Mando joins forces with an old enemy, just one of several major compromises he makes in hopes of rescuing Grogu.

Credit…Lucasfilm Ltd.

  • Dec. 11, 2020

It was bound to happen. All season long, Mando has been suffering loss after loss. The Child’s floating transport-egg? Totaled. The Razor Crest? Destroyed. Grogu himself? Kidnapped. So it was inevitable that at some point, Mando was going to have to give up what has mattered to him more than anything for most of his life: his helmet.

About a third of the way through “The Believer,” Din Djarin realizes that the only way for him to infiltrate an Imperial refinery — and thus to obtain the information he needs to rescue Grogu — is to shed his near-impenetrable beskar shell and go undercover as a stormtrooper. He does get to stay masked, at least. He puts on a pathetic-looking helmet, with the little frown etched into the face-plate that’s common to the Empire’s armor. But as soon as he dons the gear, his body stiffens and he lapses into silence. The Mandalorian no longer feels like a Mandalorian.

It gets worse. Once Din arrives in the facility, he discovers that he’s going to have to access a communications terminal that requires a face-scan. He makes one sad, fruitless attempt at keeping his stormtrooper disguise on while doing the scan, but immediately a warning alarm sounds, and he has to remove the helmet. For only the second time in this series, the actor Pedro Pascal — the star of “The Mandalorian” — shows his face.

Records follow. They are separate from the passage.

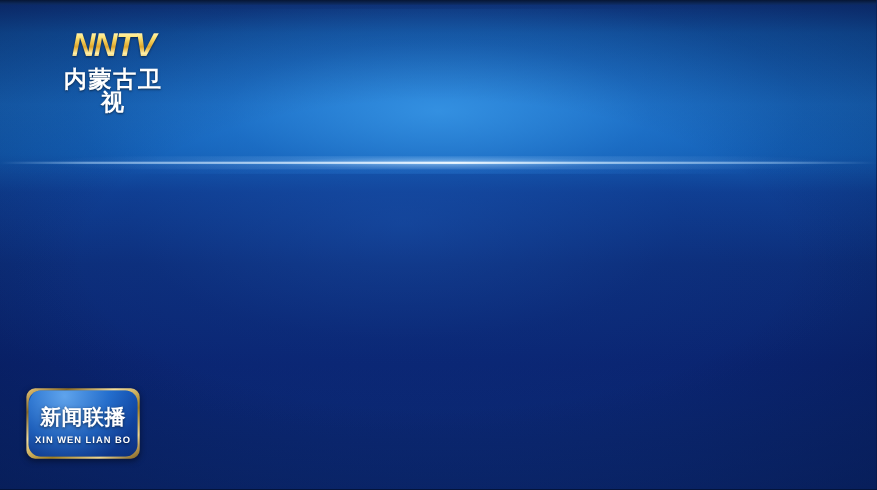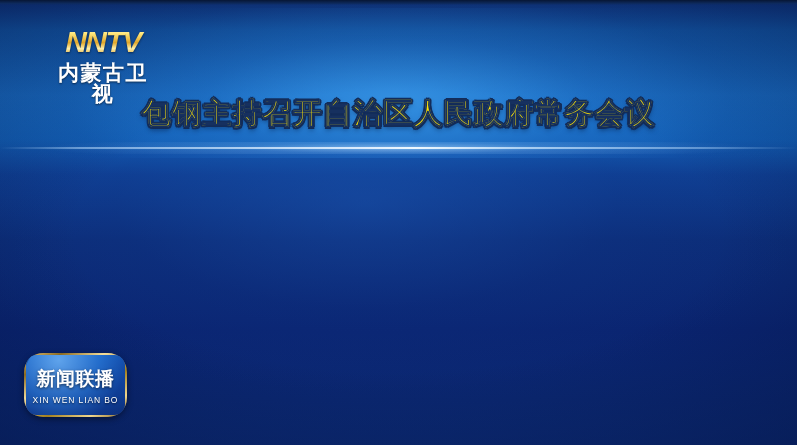--- a/index.html
+++ b/index.html
@@ -262,7 +262,6 @@
     <div class="logo-sub">内蒙古卫视</div>
   </div>
 
-  <div class="headline">包钢主持召开自治区人民政府常务会议</div>
 
   <div class="divider-wrap">
     <div class="divider-halo"></div>

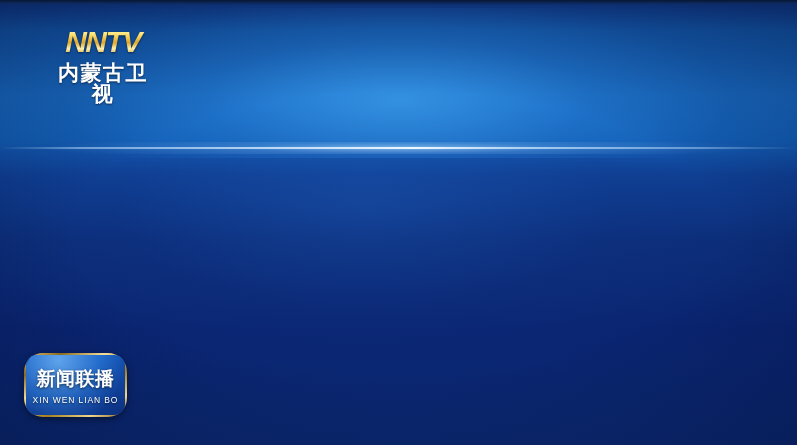--- a/index.html
+++ b/index.html
@@ -184,7 +184,7 @@
     top: 353px;
     width: 103px;
     height: 64px;
-    border-radius: 19px;
+    border-radius: 8px;
     background: linear-gradient(150deg, #e9c87a 0%, #8a6a22 18%, #f4dd9a 38%, #a3801f 62%, #f0d68d 82%, #7d5d1c 100%);
     padding: 2px;
     box-sizing: border-box;

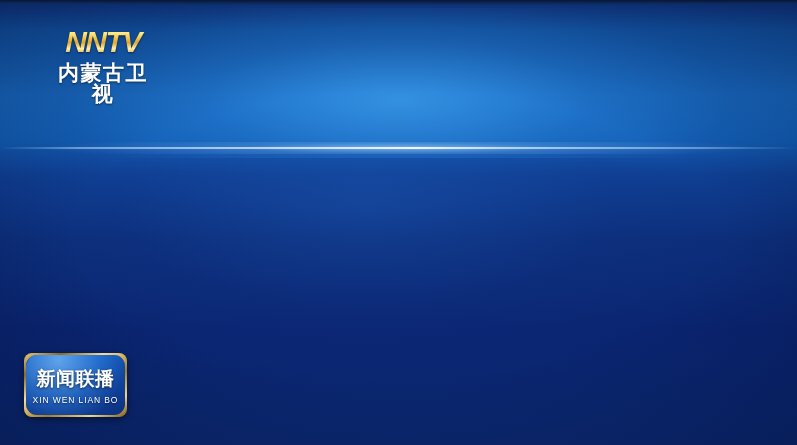--- a/index.html
+++ b/index.html
@@ -240,7 +240,7 @@
   .badge-en {
     margin-top: 3px;
     font-size: 8.5px;
-    font-weight: 400;
+    font-weight: 700;
     color: #ffffff;
     letter-spacing: 0.9px;
     text-shadow: 0 1px 2px rgba(0,0,0,0.6);

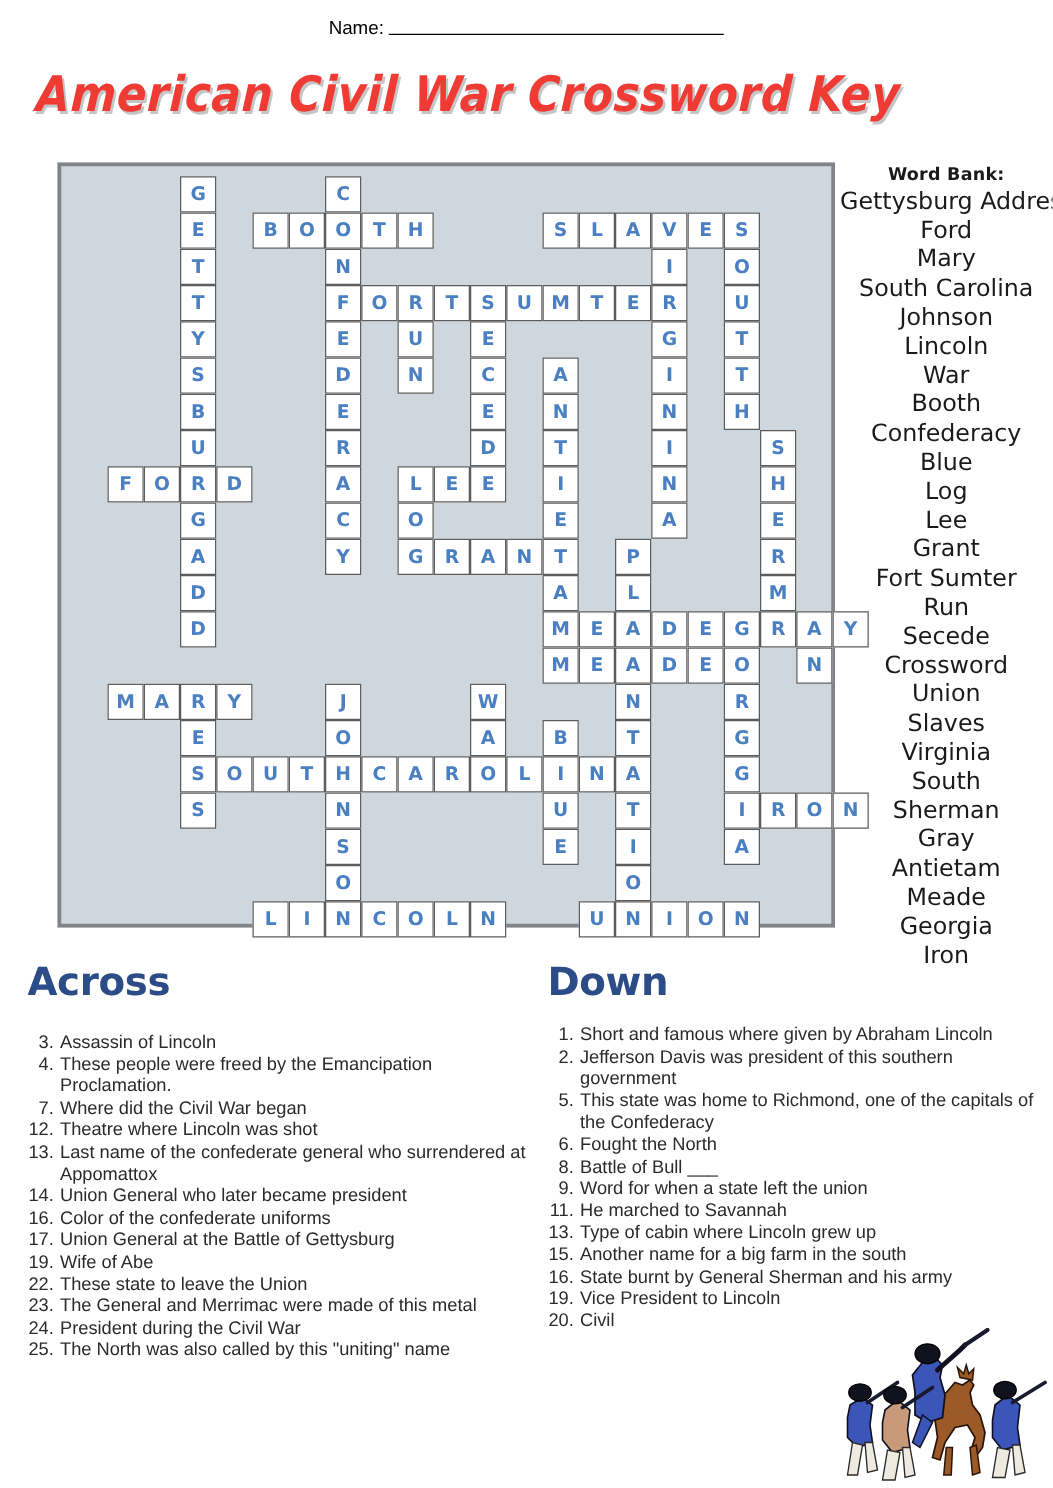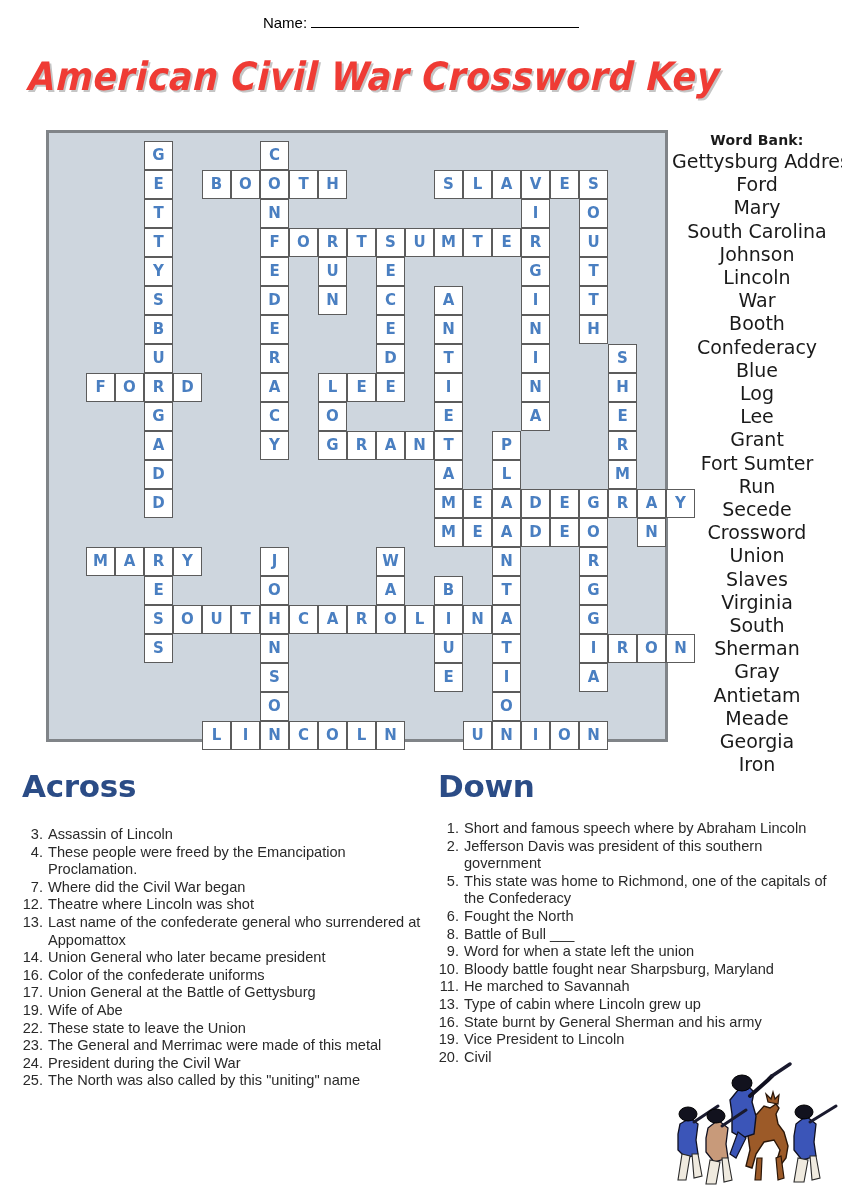--- a/index.html
+++ b/index.html
@@ -388,7 +388,7 @@
 <div class="clue-list" id="down-list">
     <div class="clue">
       <span class="clue-num">1.</span>
-      <span class="clue-txt">Short and famous speech where by Abraham Lincoln</span>
+      <span class="clue-txt">Short and famous where given by Abraham Lincoln</span>
     </div>
     <div class="clue">
       <span class="clue-num">2.</span>

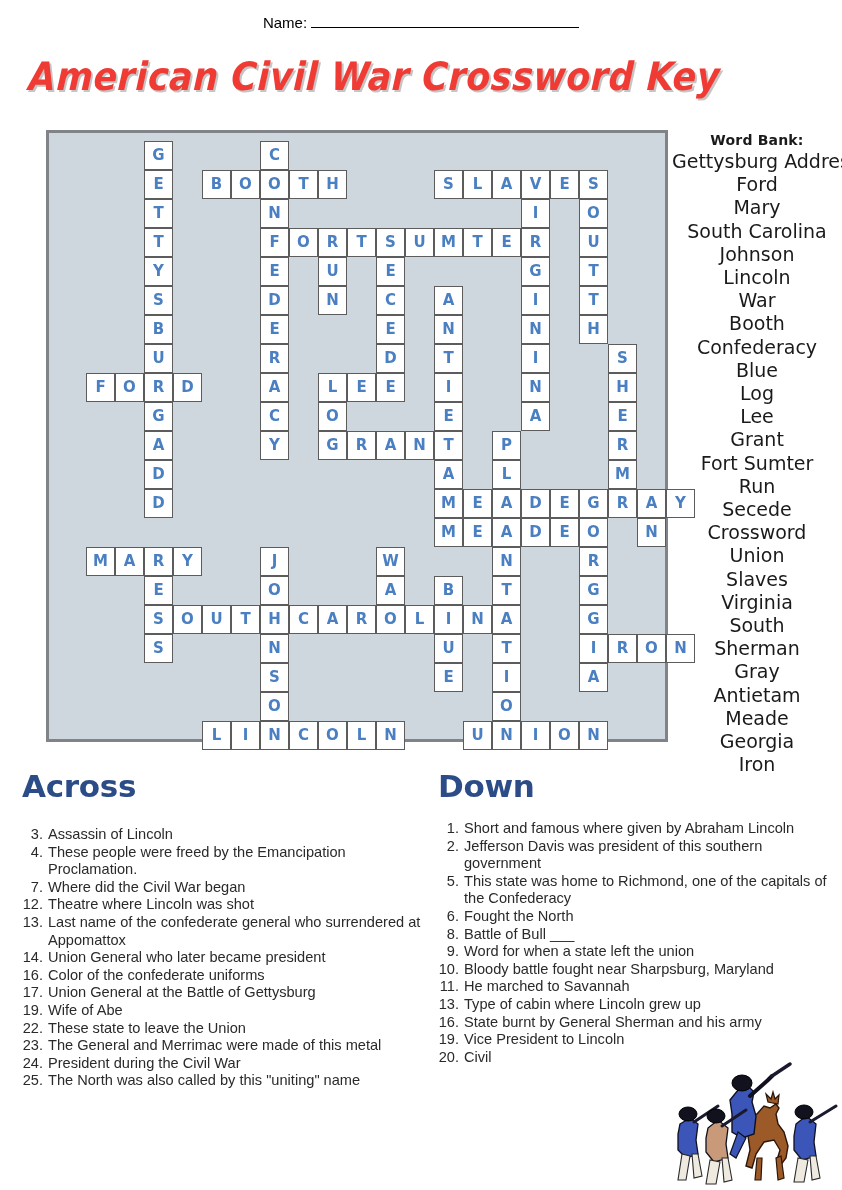--- a/index.html
+++ b/index.html
@@ -411,10 +411,6 @@
       <span class="clue-txt">Word for when a state left the union</span>
     </div>
     <div class="clue">
-      <span class="clue-num">10.</span>
-      <span class="clue-txt">Bloody battle fought near Sharpsburg, Maryland</span>
-    </div>
-    <div class="clue">
       <span class="clue-num">11.</span>
       <span class="clue-txt">He marched to Savannah</span>
     </div>

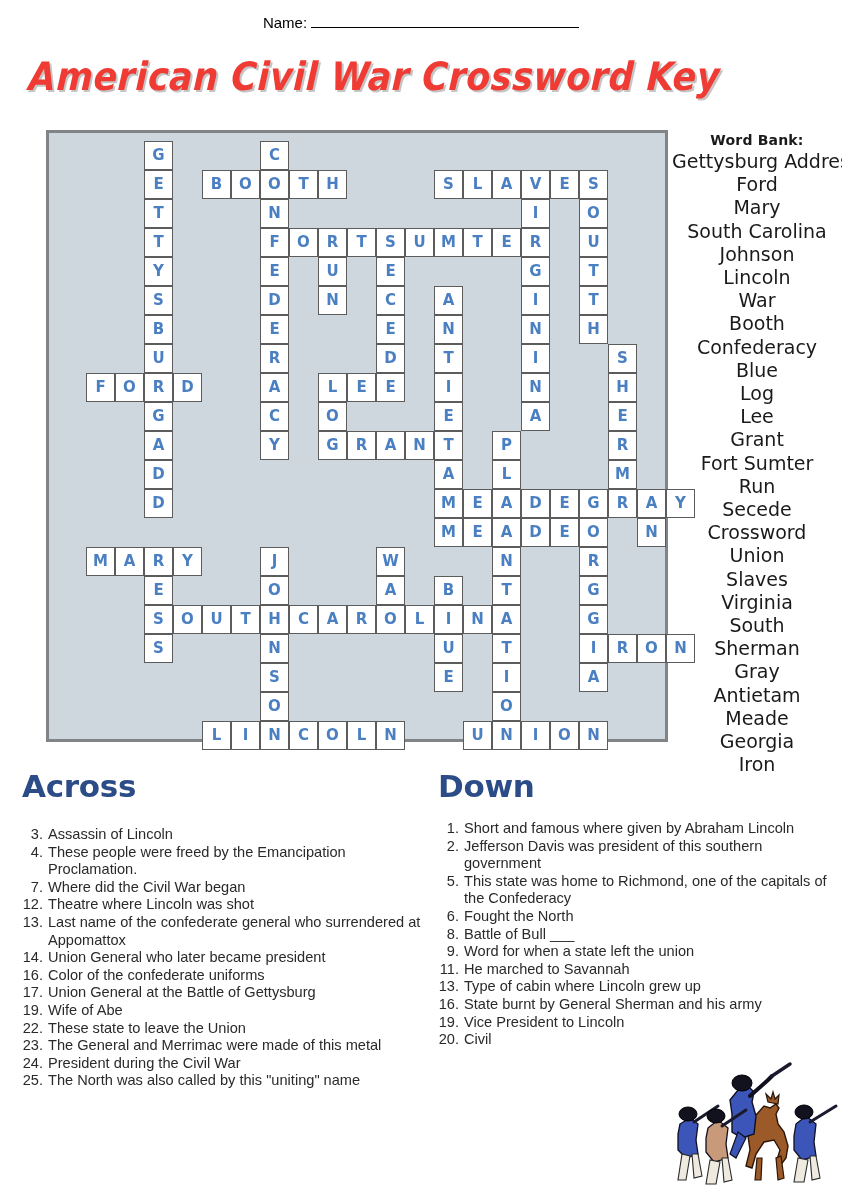--- a/index.html
+++ b/index.html
@@ -419,6 +419,10 @@
       <span class="clue-txt">Type of cabin where Lincoln grew up</span>
     </div>
     <div class="clue">
+      <span class="clue-num">15.</span>
+      <span class="clue-txt">Another name for a big farm in the south</span>
+    </div>
+    <div class="clue">
       <span class="clue-num">16.</span>
       <span class="clue-txt">State burnt by General Sherman and his army</span>
     </div>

I could quibble with the narrative logic that led to this moment. We’re told early on that the Imperial base on the mining planet of Morak is protected by various devices which identify and weed out wanted fugitives. No one has seen Din’s face, so no scanners would register him as an outlaw. But wouldn’t it make sense for a scanner at an Imperial outpost to make sure the faces it’s scanning belong to actual Empire employees?

I have no complaints, though, about the emotional punch of the scanner scene. It pains the Mandalorian to reveal himself — and it’s painful to see him do it. As the title of this week’s chapter, “The Believer,” implies, this is a man of deep faith who doesn’t take the trappings and the rituals of his order lightly. When the Imperial commander Valin Hess (Richard Brake) asks him to sit down and have a drink with him in the refinery’s commissary, Din is so mortified — so soul-sick — that he can barely move or speak.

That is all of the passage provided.